L’Assemblée nationale a franchi une étape majeure dans la réorganisation du dispositif électoral béninois. Réunis en séance plénière le vendredi 10 juillet 2026, les députés ont adopté la loi n°2026-14 portant suppression des dispositions du Code électoral relatives à l’organisation et au fonctionnement de la Commission électorale nationale autonome (Céna). Portée par le député Augustin AHOUANVOEBLA, la proposition de loi a été présentée comme une mesure de rationalisation des ressources publiques. Elle a été adoptée à l’unanimité par les élus présents, en présence du Ministre de la Justice et de la Législation, Yvon DETCHENOU.
Cette décision entraîne la suspension de l’actuelle configuration de l’institution, jusque-là structurée autour du Conseil électoral et de la Direction générale des élections. Une phase transitoire s’ouvre désormais, le temps d’engager une réflexion sur la future architecture de l’organe chargé de conduire les processus électoraux. Selon les dispositions adoptées, les modalités de gestion du patrimoine de la Céna ainsi que le règlement de ses engagements seront fixées par décret pris en Conseil des ministres.

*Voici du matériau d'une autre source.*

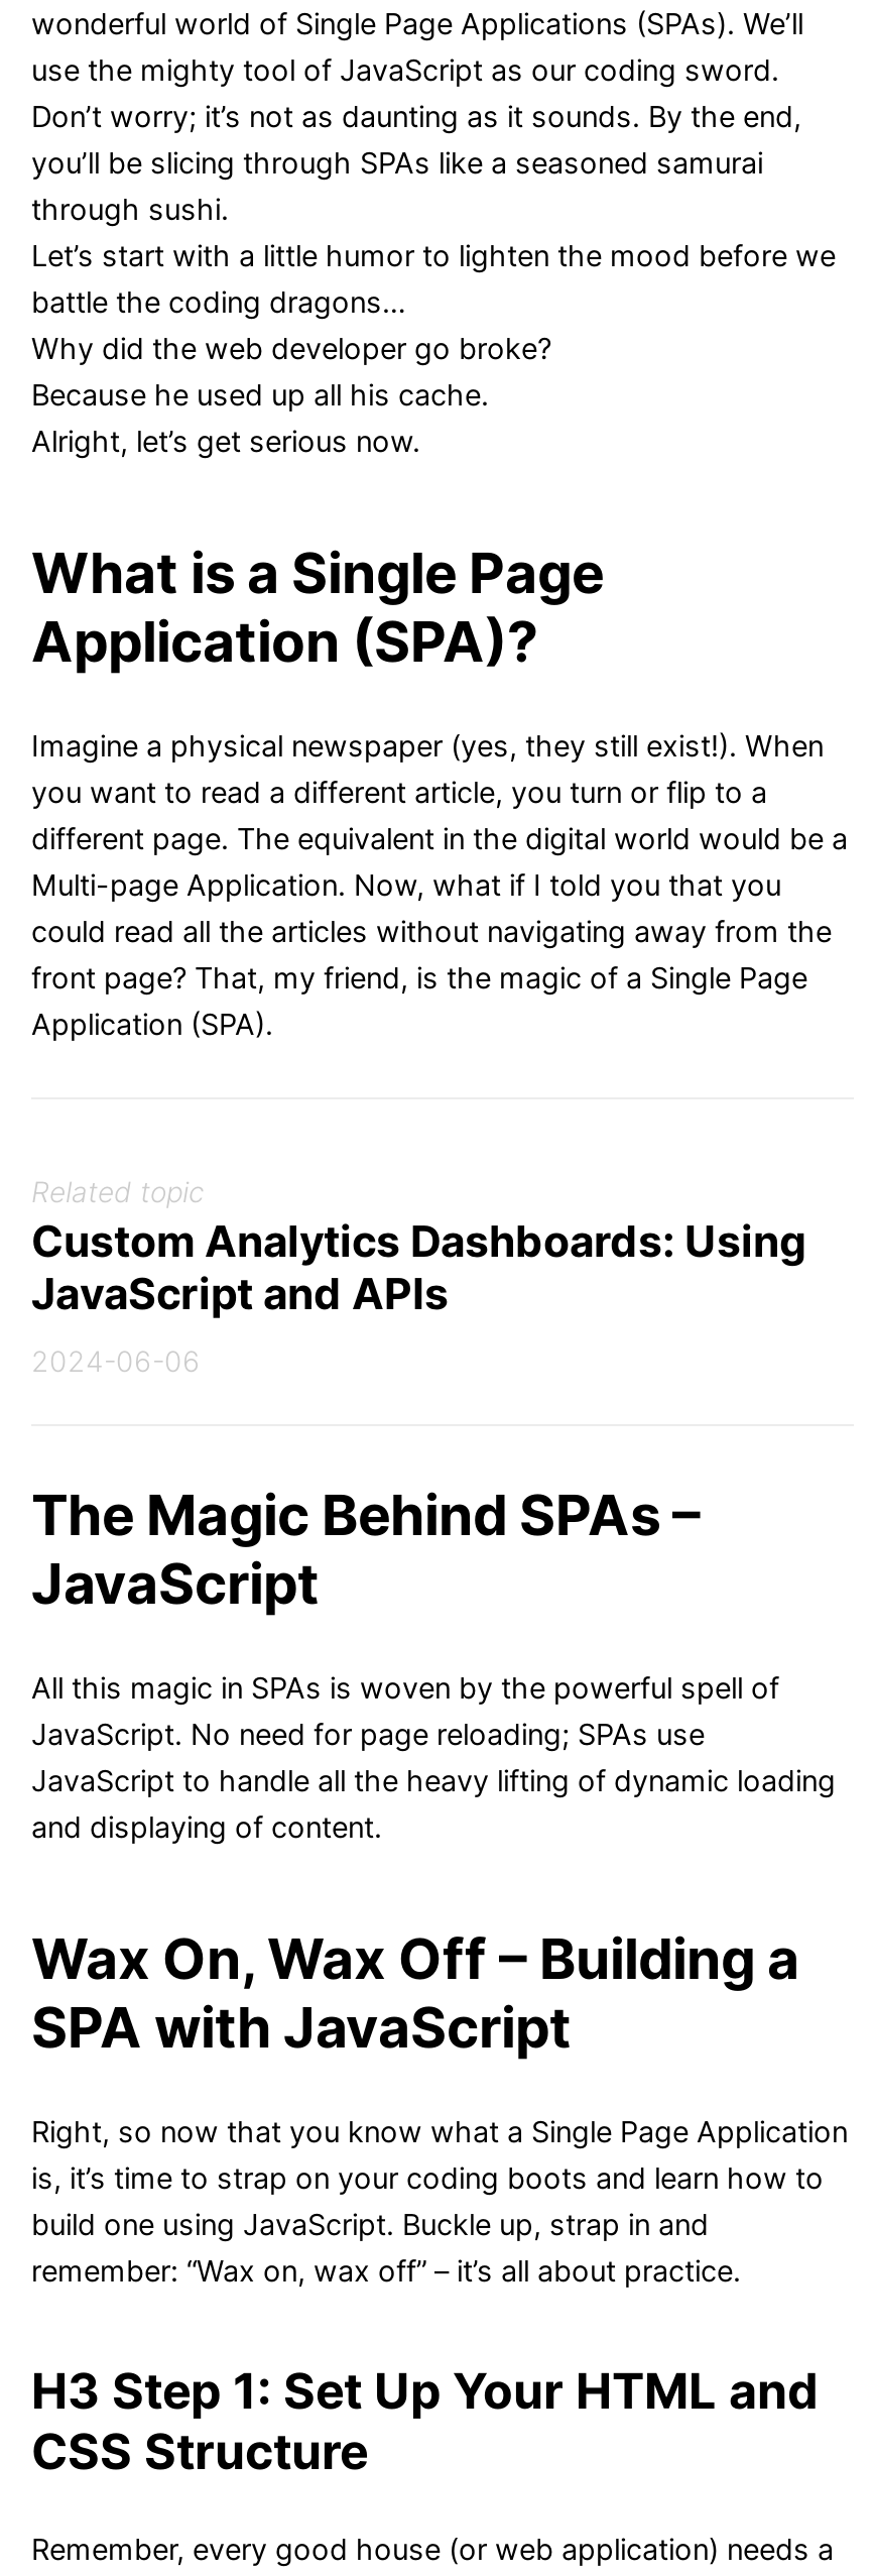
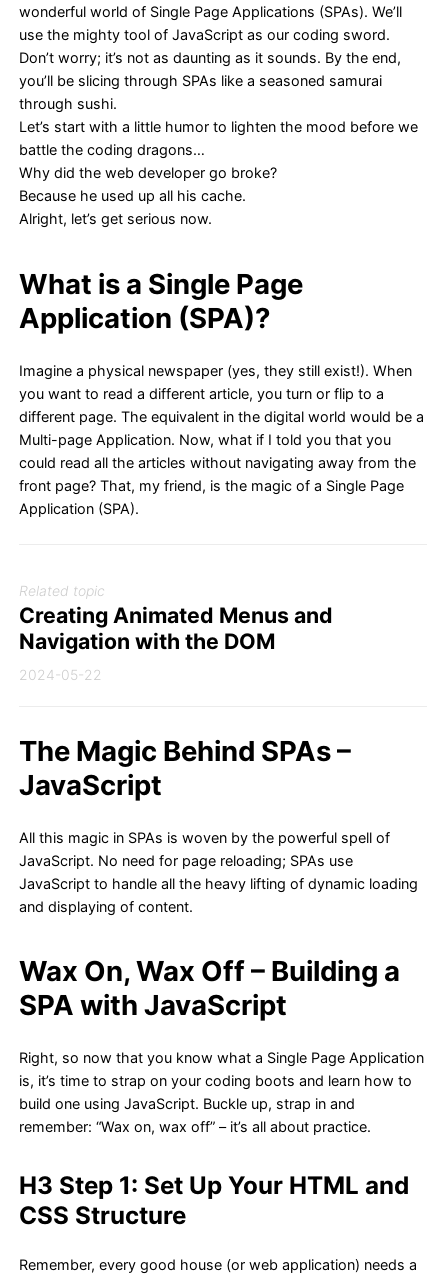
[31,1214,805,1319] Custom Analytics Dashboards: Using | JavaScript and APIs -> [19,602,333,654] Creating Animated Menus and | Navigation with the DOM
[31,1343,201,1378] 2024-06-06 -> [19,666,102,683] 2024-05-22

Quant aux agents de l’institution, ils seront redéployés au sein de l’administration publique. Cette réforme intervient dans un contexte particulier : le mandat des membres actuels de la Céna arrive à échéance le 14 juillet 2026. Or, avec le nouveau calendrier politique issu des réformes institutionnelles, aucun scrutin politique majeur n’est prévu avant 2031. Les autorités estiment donc nécessaire d’adapter l’organisation électorale à cette nouvelle donne.